Mr Salmond announced that he is a candidate for the SNP nomination for the Gordon constituency in Aberdeenshire in a speech in Ellon in the constituency – to cheers from supporters.
He said it was impossible to “stand on the sidelines” since announcing he would step down as first minister after Scotland voted no to independence in September.
Mr Salmond said: “What has struck me more than anything else is that in the weeks since the referendum the people of Scotland have refused to give up on the hope.
“For those who voted yes the possibility remains of real change. For many who voted no they absolutely insist that the vow that was given to Scotland should be redeemed.
“Therefore, with so much commitment among the people, and with so much at stake for Scotland, I think it’s impossible to stand on the sidelines.
“So on this sunny day in Ellon, I can now tell you that I am a candidate for the SNP nomination for the Gordon constituency.”
He said the SNP and its allies had moved into a “commanding position” in Scottish politics, with increased membership and a boost in the polls.
“It is also likely there will be no overall majority in the Westminster parliament, and therefore in that Westminster difficulty there lies an opportunity for Scotland,” he said.

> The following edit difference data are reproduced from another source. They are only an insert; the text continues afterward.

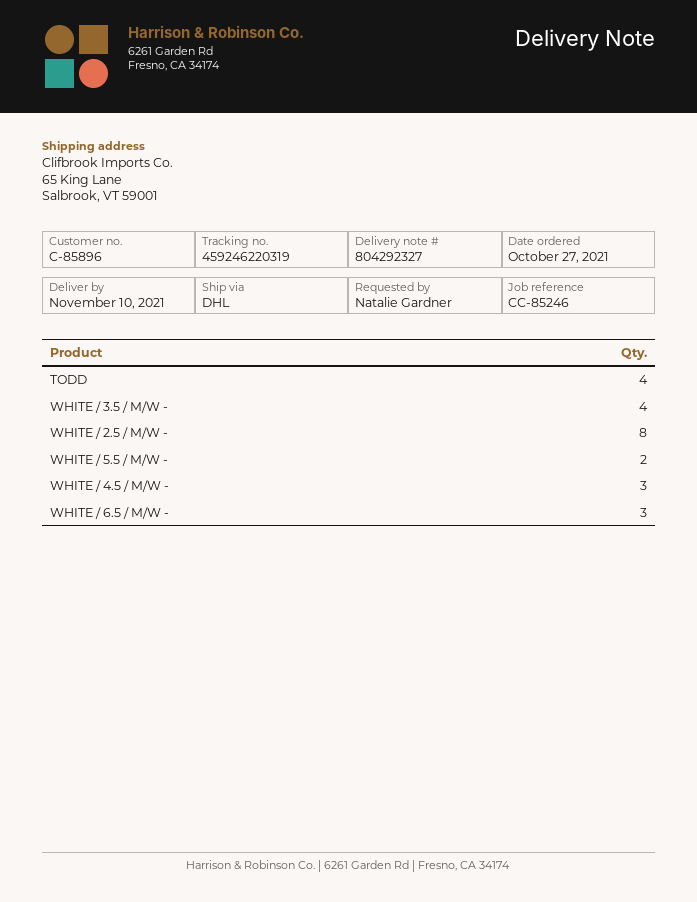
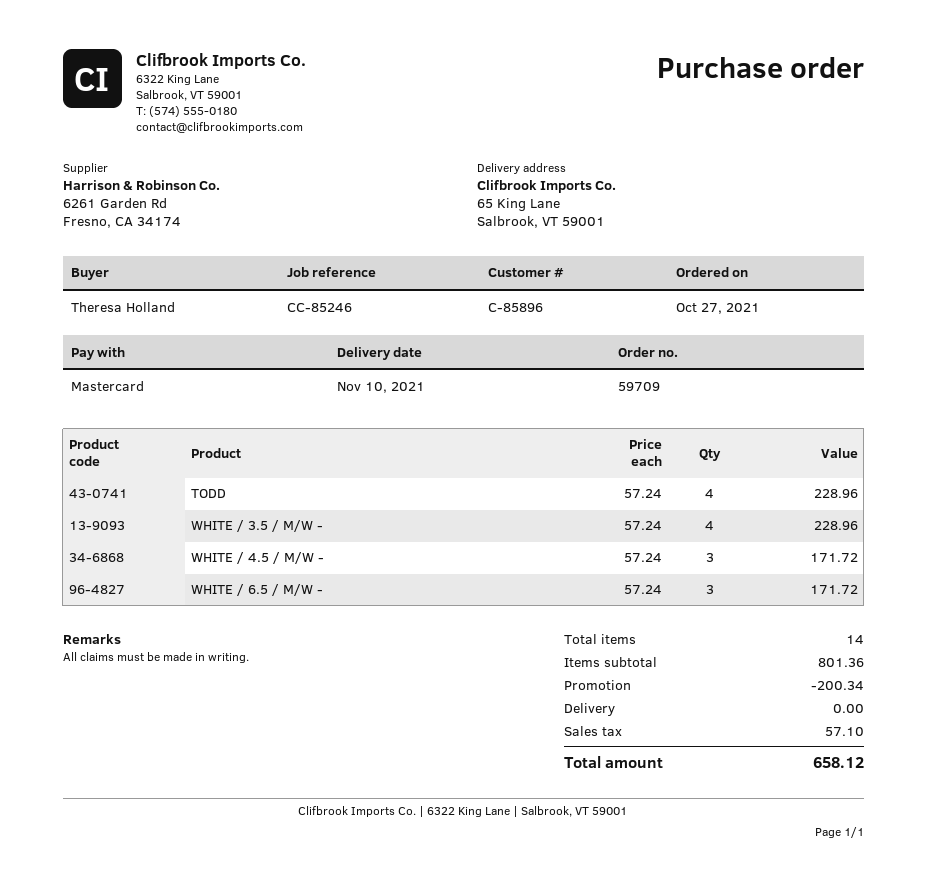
ordered by: Natalie Gardner -> Theresa Holland
WHITE / 2.5 / M/W -: 8 -> none
WHITE / 5.5 / M/W -: 2 -> none

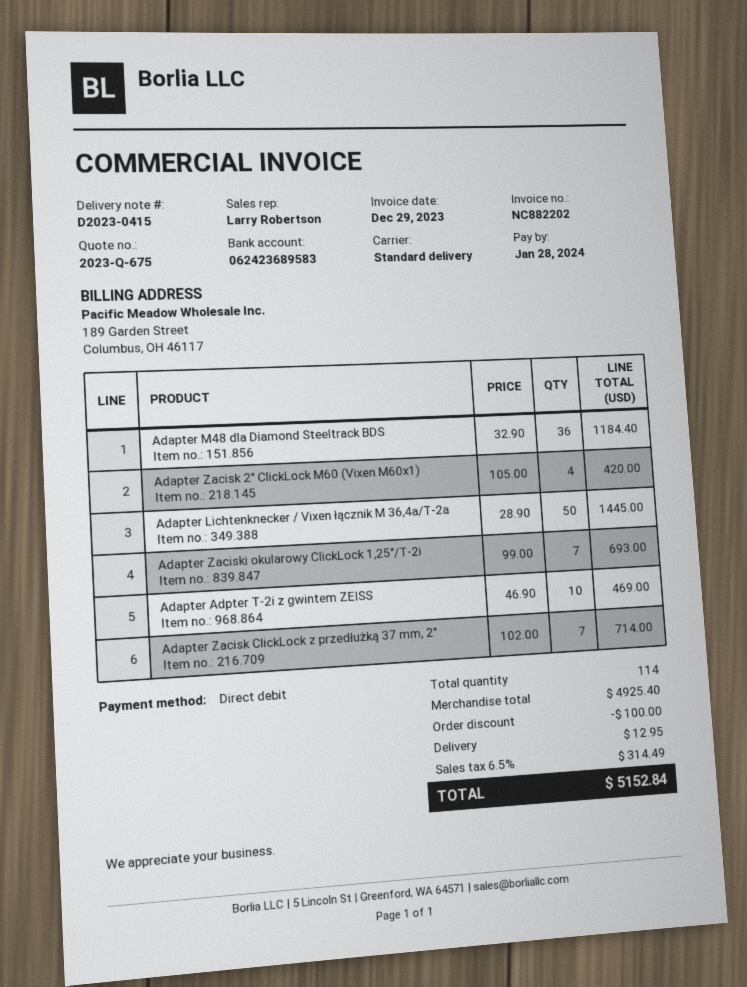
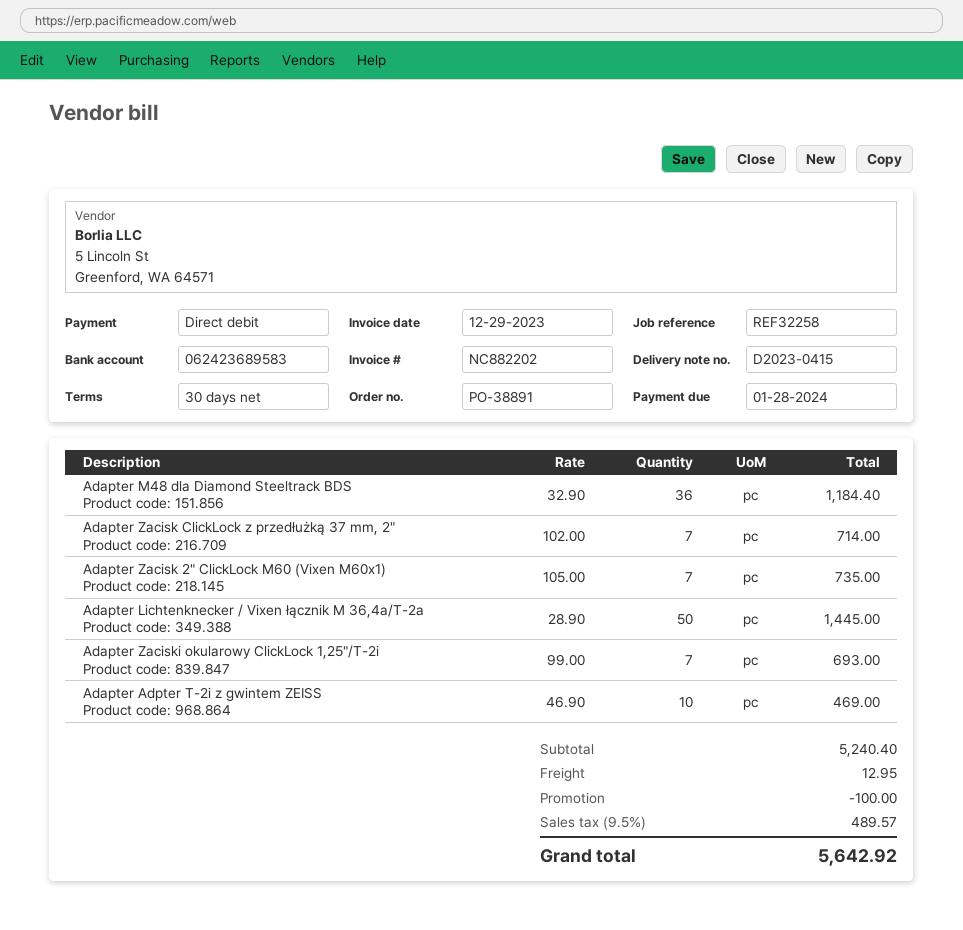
Adapter Zacisk 2" ClickLock M60 (Vixen M60x1): 4 x 105.00 = 420.00 -> 7 x 105.00 = 735.00
subtotal: 4925.40 -> 5240.40
tax: 6.5% = 314.49 -> 9.5% = 489.57
total: 5152.84 -> 5642.92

Mr Salmond said the SNP would not do a deal with the Conservatives in “any shape or form” but added: “There are other possibilities, and in these possibilities a strong group of SNP MPs will have the capacity to rumble up Westminster.”
Mr Salmond is currently the MSP for the Aberdeenshire East constituency, which covers some of the same areas as the Gordon seat. If elected in May, he will also continue to serve at Holyrood.
He said that if voters give him a “dual mandate” for both parliaments, he plans to donate one of his salaries to charity.